I was about to array many more alternative circuits that held two triodes, when my mind returned to the high-voltage bipolar power supply used in the original circuit. Surely, I thought, there must be some variation that justified its use. My first thought was that if we increase the low-voltage power-supply rail voltages to something like +/-60V, we would have 120 volts for the triodes to operate within. This thought took me to the need for a solid-state current-mirror, rather than use plate resistors. Soon, very elaborate circuits filled my doodle pad, which ran totally counter to the original circuit's simplicity. The topology I liked best made use of a high-voltage negative power-supply rail and the 35V positive rail voltage. Here is a line-stage amplifier version of what I had in mind.

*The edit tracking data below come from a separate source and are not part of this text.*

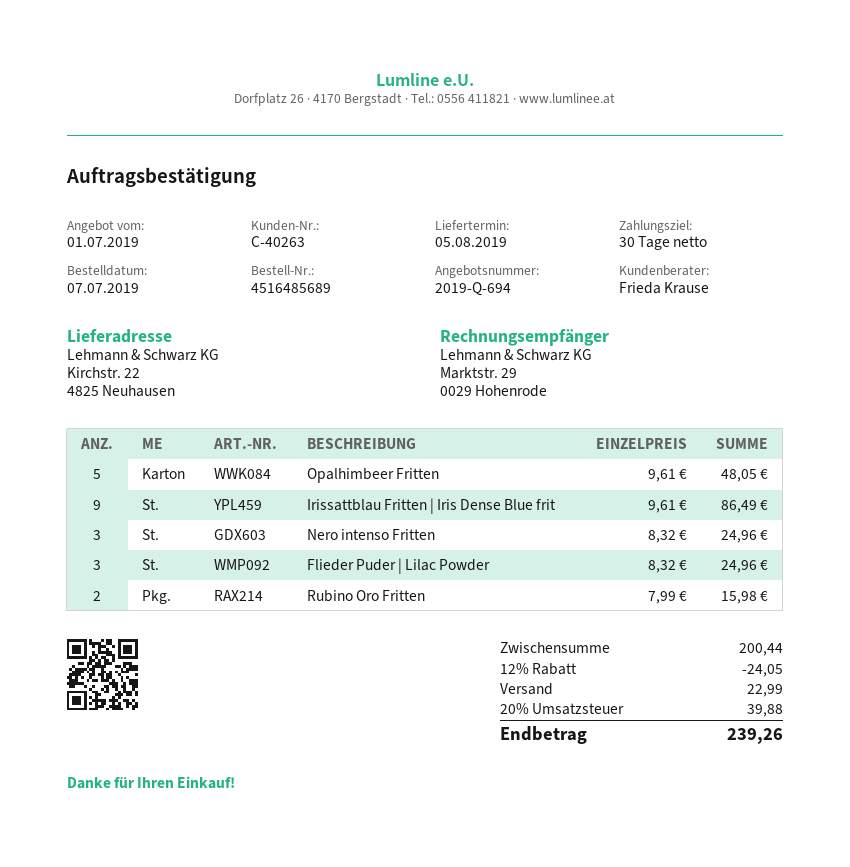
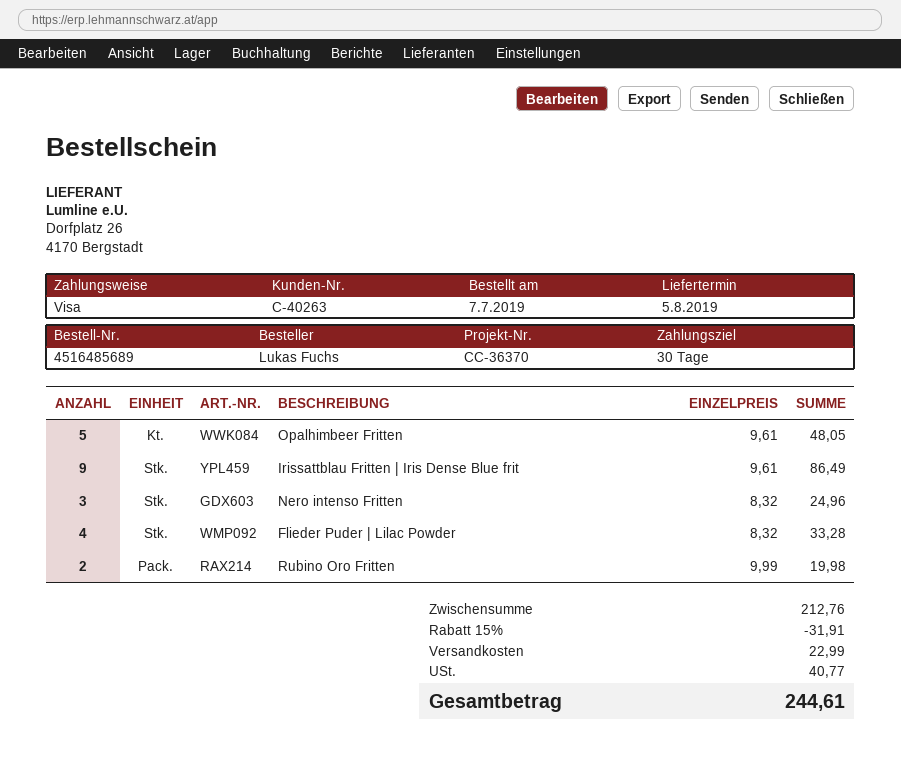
Flieder Puder | Lilac Powder: 3 x 8.32 = 24.96 -> 4 x 8.32 = 33.28
Rubino Oro Fritten: 2 x 7.99 = 15.98 -> 2 x 9.99 = 19.98
subtotal: 200.44 -> 212.76
discount: 12% = 24.05 -> 15% = 31.91
tax: 39.88 -> 40.77
total: 239.26 -> 244.61

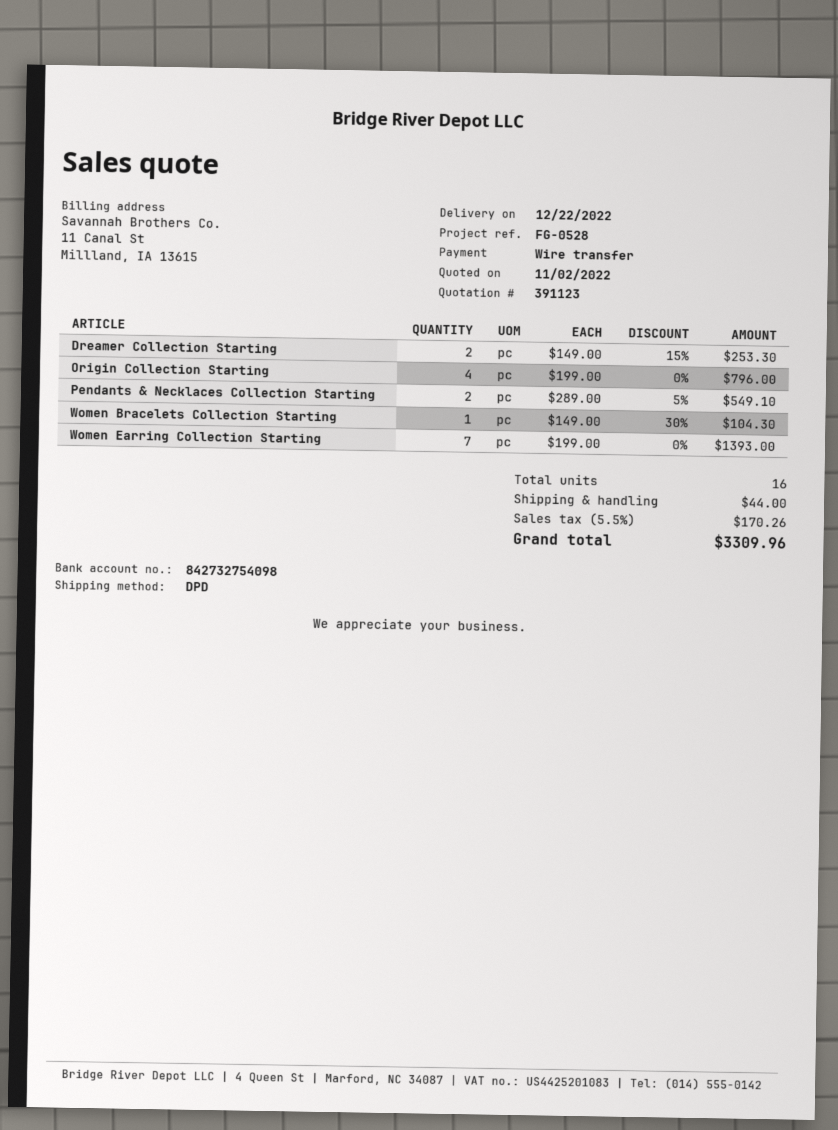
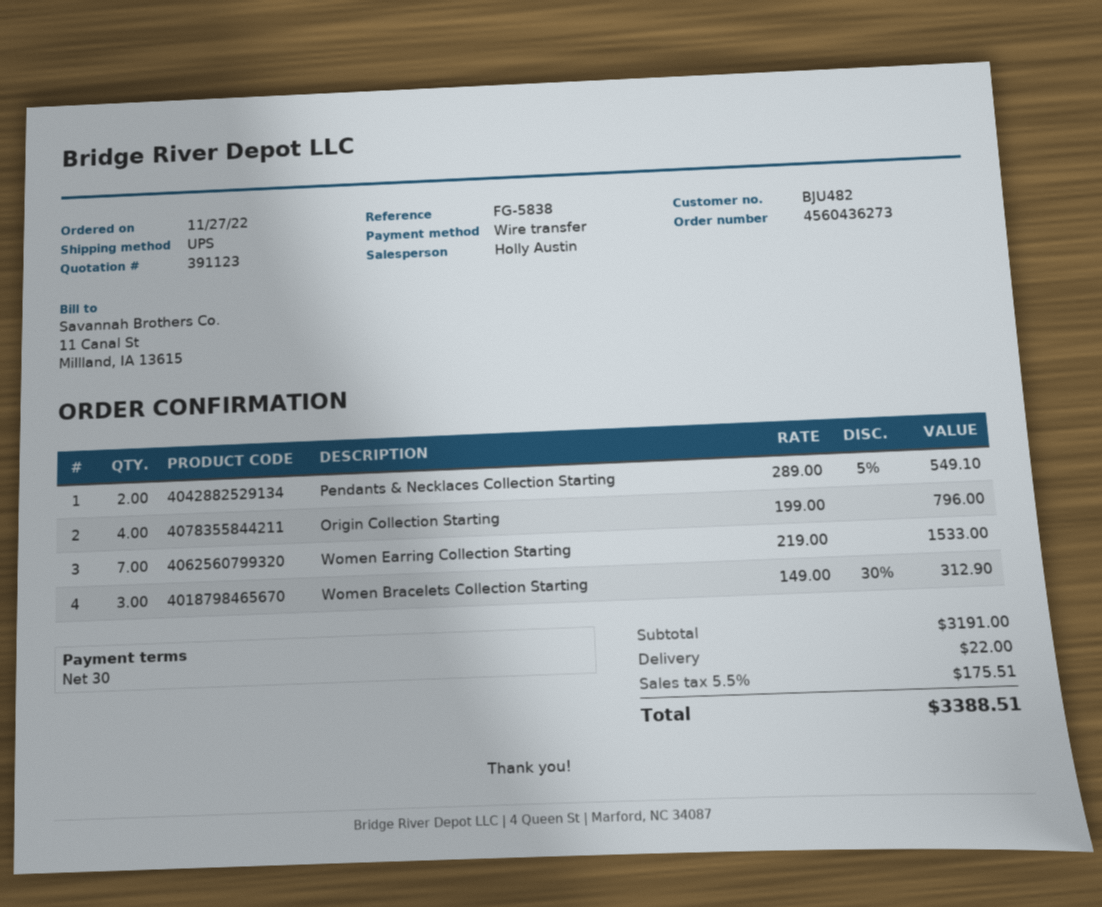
reference: FG-0528 -> FG-5838
shipping method: DPD -> UPS
Dreamer Collection Starting: 2 x 149.00 - 15% = 253.30 -> none
Women Bracelets Collection Starting: 1 x 149.00 - 30% = 104.30 -> 3 x 149.00 - 30% = 312.90
Women Earring Collection Starting: 7 x 199.00 = 1393.00 -> 7 x 219.00 = 1533.00
shipping: 44.00 -> 22.00
tax: 5.5% = 170.26 -> 5.5% = 175.51
total: 3309.96 -> 3388.51

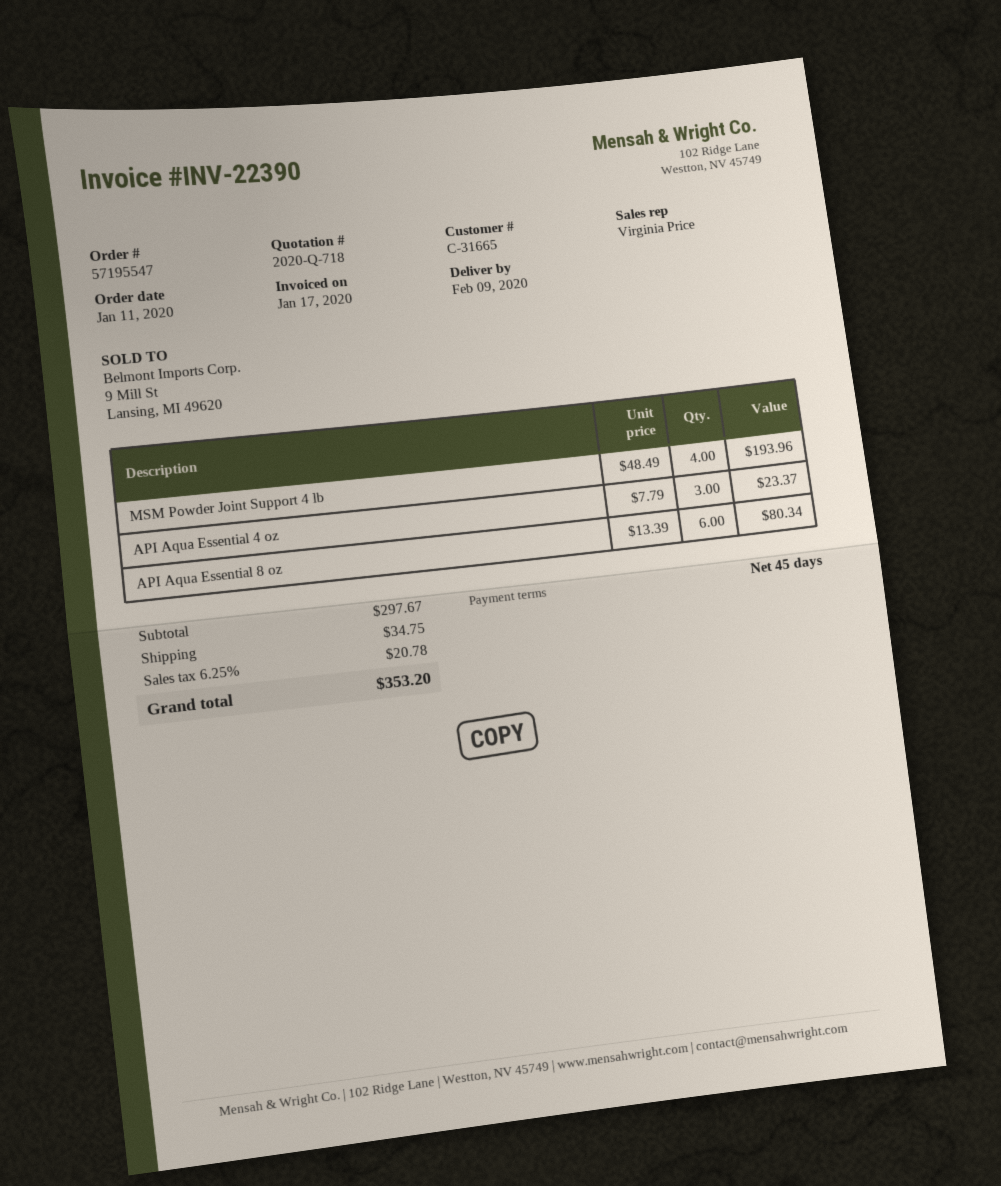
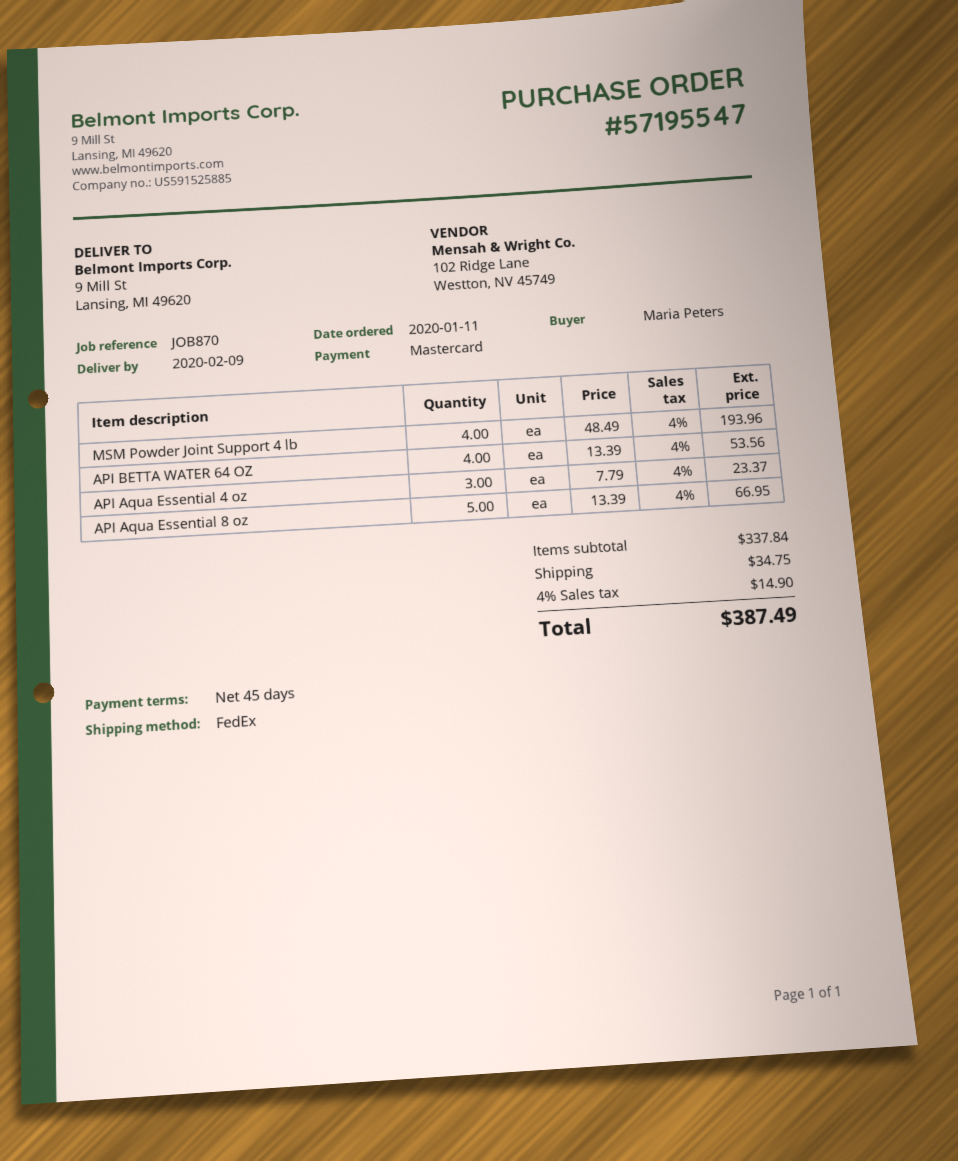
API Aqua Essential 8 oz: 6 x 13.39 = 80.34 -> 5 x 13.39 = 66.95
API BETTA WATER 64 OZ: none -> 4 x 13.39 = 53.56
subtotal: 297.67 -> 337.84
tax: 6.25% = 20.78 -> 4% = 14.90
total: 353.20 -> 387.49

The two 6DJ8 triodes operate near the -105Vdc negative rail, but are referenced to the ground high above. Both triodes share the same idle current ad the same cathode-to-plate voltage. The current mirror is a bit fancier than normal, as the third 2N5401 PNP transistor enhances the mirror's functioning. Indeed, we could get fancier still by adding a small capacitor to the mix.
The 300pF capacitor kicks in when the center transistor begins to fall off at high frequencies. (Too large a capacitor value will, however, undermine performance.) Okay, returning to the circuit, what we have is a fancy cathode-coupled amplifier. The input signal enters the left triode's grid and it is relayed to its cathode, which the right triode then uses as its input signal. The signal is amplified and in phase. The current mirror effectively creates a push-pull output. In other words, the output can swing positive just as well as it can swing negatively. Because the 6DJ8 delivers too much gain for the average line-stage amplifier, we can use a negative feedback loop to reduce the gain and output impedance and distortion.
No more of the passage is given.